En 135 pages, emplies d'humanité et d'empathie, Déborah Lévy-Bertherat nous  fait partager cette nuit cruciale pour ces deux femmes, qui nous deviennent vite très proches. On embarque à leur suite dans cette traversée dénuée de tout pathos mais riche d'émotions et on en sort le cœur battant. à découvrir sans plus attendre !

 

Le châle de Marie Curie, Déborah Lévy-Bertherat, Rivages 2017.

27/04/2017

Sanglier

"Quand il y a un coup de vent les ondulations deviennent une sorte de course folle, mais qui fait du surplace,- il n'empêche que parfois, on se surprend à croire que le champ va sauter la haie du fond.Cela fait une chorégraphie de bancs de poissons, en plus élégant."

Pourquoi son employeuse a-t-elle prêté à Sybille, clerc de son état, sa maison de campagne dans le Morvan pour une semaine ? Le mystère demeure entier et peu importe.dominique rameau
Ce qui importe est la manière dont la jeune citadine (qui ne connaît que quelques noms de végétaux et d'animaux), va progressivement lier connaissance avec les quelques habitants et surtout va se fondre dans la nature, redécouvrant son corps , les éléments et les sensations. Un parcours initiatique qui parlera à tous les amoureux de la nature et du style. On a souvent envie de suivre Sybille, voire de l'imiter...
En apparence,il ne se passe presque rien, l'écriture ne fait pas d'effets de manches mais distille une vraie poésie  qui fait qu'une fois le roman dévoré d'une traite, je l'ai aussitôt relu pour mieux le savourer. Un grand coup de cœur !

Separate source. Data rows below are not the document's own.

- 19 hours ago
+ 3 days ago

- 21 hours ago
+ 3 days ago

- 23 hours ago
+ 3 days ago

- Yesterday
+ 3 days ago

Sanglier, Dominique Rameau, éditions José Corti 2016.

 

Et zou sur l'étagère des indispensables !

Un premier roman écrit par un écrivain né en 1947,roman  déniché à la librairie du Cyprès à Nevers, où il était mis en valeur. Là, j'ai trouvé ce que je ne cherchais pas, rejoignant ainsi sans le savoir ce qui était écrit dans le  texte de Dominique Rameau...

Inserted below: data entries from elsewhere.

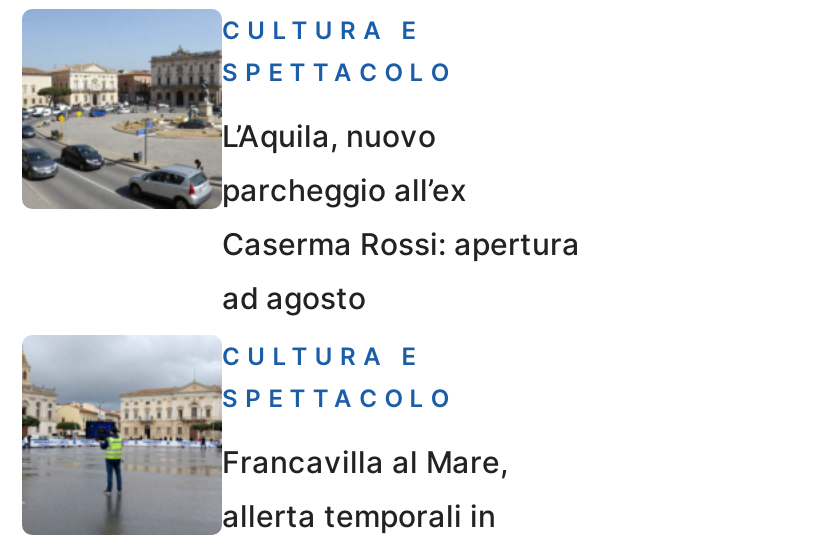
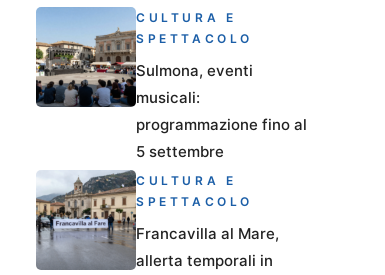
- [image]
- L’Aquila, nuovo
- parcheggio all’ex
- Caserma Rossi: apertura
- ad agosto
+ [image]
+ Sulmona, eventi
+ musicali:
+ programmazione fino al
+ 5 settembre

- [image]
+ [image]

Laissez-vous enchanter à votre tour.

20/04/2017

La clé sous la porte...en poche

"S'il faut toujours penser qu'il y a pire pour se dire que ça va bien, c'est que quelque chose cloche sérieusement."

Et pour clocher,ça cloche sérieusement ! Que ce soit pour Ferdinand, pris en tenaille entre une épouse volage et sa fille, ado atroce; José retraité solitaire et endurci; Auguste, dont les parents abusent tout à la fois de sa gentillesse et de sa disponibilité, idem pour Agnès, dont la vie amoureuse est un désastre, mais sur qui ses frères comptent bien pour qu’elle se rende au chevet de leur mère qui agonise pour la énième fois.
Rien de glorieux donc, mais rien que de très normal et de très humain. Seulement cette fois nos anti-héros ont assez et vont ruer dans les brancards, chacun à leur manière, plus ou moins radicale .
Quel régal que ce texte à la fois tendre et caustique ! Un feu d'artifices de remarques qui sonnent juste et qui donnent la pêche !pascale gautier
Sans illusions, ni sur eux-mêmes ni sur les autres, Ferdinand, Auguste et les autres agissent enfin pour secouer leur joug et envoyer valser tout ce qui les forçaient à "abdiquer d'[eux-mêmes]". Tonique et jubilatoire !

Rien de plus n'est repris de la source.